Before we begin, we will change a few settings to make the notebook look a bit prettier:

In [1]:

%%html
<style> body {font-family: "Calibri", cursive, sans-serif;} </style>

Visualization of the
Favorite Pokémon Survey Results

In this notebook, I will generate different visualizations of the Favorite Pokémon Survey results. The data was collected and made public by reddit user mamamia1001. Full credit goes to him/her. I will also be including a few comments on the results and how I interpret them. If you want a more simplified version (i.e., only the plots, no code), you can find it here. For more info, take a look at the README file.

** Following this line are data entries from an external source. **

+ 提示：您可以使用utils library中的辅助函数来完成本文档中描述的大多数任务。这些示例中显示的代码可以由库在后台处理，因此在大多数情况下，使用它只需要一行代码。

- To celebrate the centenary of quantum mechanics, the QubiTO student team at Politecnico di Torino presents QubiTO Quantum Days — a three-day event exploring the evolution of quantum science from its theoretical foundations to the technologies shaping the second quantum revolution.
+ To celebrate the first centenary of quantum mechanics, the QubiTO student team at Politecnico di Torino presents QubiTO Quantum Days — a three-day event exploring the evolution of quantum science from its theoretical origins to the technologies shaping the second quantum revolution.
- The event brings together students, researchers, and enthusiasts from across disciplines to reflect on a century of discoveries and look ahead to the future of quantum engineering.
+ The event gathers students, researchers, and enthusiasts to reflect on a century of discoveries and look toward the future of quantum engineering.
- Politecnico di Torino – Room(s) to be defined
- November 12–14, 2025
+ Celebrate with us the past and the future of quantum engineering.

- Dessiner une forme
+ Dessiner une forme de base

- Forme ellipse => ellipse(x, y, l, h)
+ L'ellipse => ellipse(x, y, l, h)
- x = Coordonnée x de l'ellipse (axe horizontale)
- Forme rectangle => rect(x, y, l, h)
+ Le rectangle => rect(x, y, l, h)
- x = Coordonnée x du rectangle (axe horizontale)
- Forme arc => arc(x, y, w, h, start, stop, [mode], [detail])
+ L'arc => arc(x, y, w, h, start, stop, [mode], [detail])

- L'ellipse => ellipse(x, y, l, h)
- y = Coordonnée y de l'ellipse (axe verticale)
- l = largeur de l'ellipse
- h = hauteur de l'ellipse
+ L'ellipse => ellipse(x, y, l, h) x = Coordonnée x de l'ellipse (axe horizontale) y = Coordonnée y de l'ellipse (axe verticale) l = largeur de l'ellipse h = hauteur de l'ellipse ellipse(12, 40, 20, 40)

Alright, let's get started.

Preliminaries¶

First, let's import all the relevant packages, configure some plotting options, and define some basic (path) variables.

In [2]:

%matplotlib inline

import pandas as pd
import numpy as np
import seaborn as sns
import matplotlib as mpl
import matplotlib.pyplot as plt
import matplotlib.dates as mdates
from mpl_toolkits.axes_grid1.inset_locator import inset_axes
import pathlib
from PIL import Image
import requests
from io import BytesIO

import pokefunctions

In [3]:

mpl.rcParams['font.sans-serif'] = 'Calibri'
mpl.rcParams['font.family'] = 'sans-serif'
sns.set(font_scale=1.75)
sns.set(font = 'Calibri')
sns.set_style('ticks')

plt.rc('axes.spines', top=False, right=False)

# Control font sizes.
plt.rc('font', size=12) # Default text size
plt.rc('axes', titlesize=16) # Axes title
plt.rc('axes', labelsize=16) # x and y labels
plt.rc('xtick', labelsize=12) # x tick labels
plt.rc('ytick', labelsize=12) # y tick labels
plt.rc('legend', fontsize=12) # Legend
plt.rc('figure', titlesize=16) # Figure title

In [4]:

# Define paths.
PATH_DATA = pathlib.Path(r'../data')
PATH_IMAGES = pathlib.Path(r'../images')

Read data¶

I downloaded a copy of the original results as an Excel file. Let's read just the relevant parts:

In [5]:

df = pokefunctions.read_raw_data(PATH_DATA/'responses.xlsx')
df.head(3)

Out[5]:

	name	votes	types	generation	family
1	Bulbasaur	710.0	Grass Poison	1	Bulbasaur
2	Ivysaur	83.0	Grass Poison	1	Bulbasaur
3	Venusaur	127.0	Grass Poison	1	Bulbasaur

Original Analysis¶

As a sanity check, let's (re)compute the already reported numbers.

Number of valid votes¶

Original result: 52725

From the aggregated results:

In [6]:

n_votes = df['votes'].sum()
print(n_votes)

52725.0

Average votes per Pokémon¶

Original result: 65

In [7]:

n_pokemon = len(df['name'].unique())
print(n_votes/n_pokemon)

65.17305315203956

Average votes per Pokémon per generation¶

In [8]:

df_votes_generation = df.groupby(['generation']).mean()
print(df_votes_generation)

                 votes
generation            
1           121.119205
2            91.150000
3            70.140741
4            70.383178
5            28.147436
6            29.916667
7            20.181818

In [9]:

fig, ax = plt.subplots(1, 1, figsize=[5, 5])
ax.plot(df_votes_generation.index, df.groupby(['generation']).mean()['votes'], linewidth=5)
ax.set_xticks(df_votes_generation.index)
ax.set_ylim((0, 130))
ax.set_title("Average votes per generation", fontdict = {'weight':'bold'})
ax.set_xlabel("Generation")
ax.set_ylabel("Average votes")
fig.savefig(PATH_IMAGES/'generation_average.png', dpi=1000, bbox_inches='tight')
plt.show();

Generation colors were taken from Bulbapedia.

In [10]:

generation_palette = pokefunctions.generation_palette()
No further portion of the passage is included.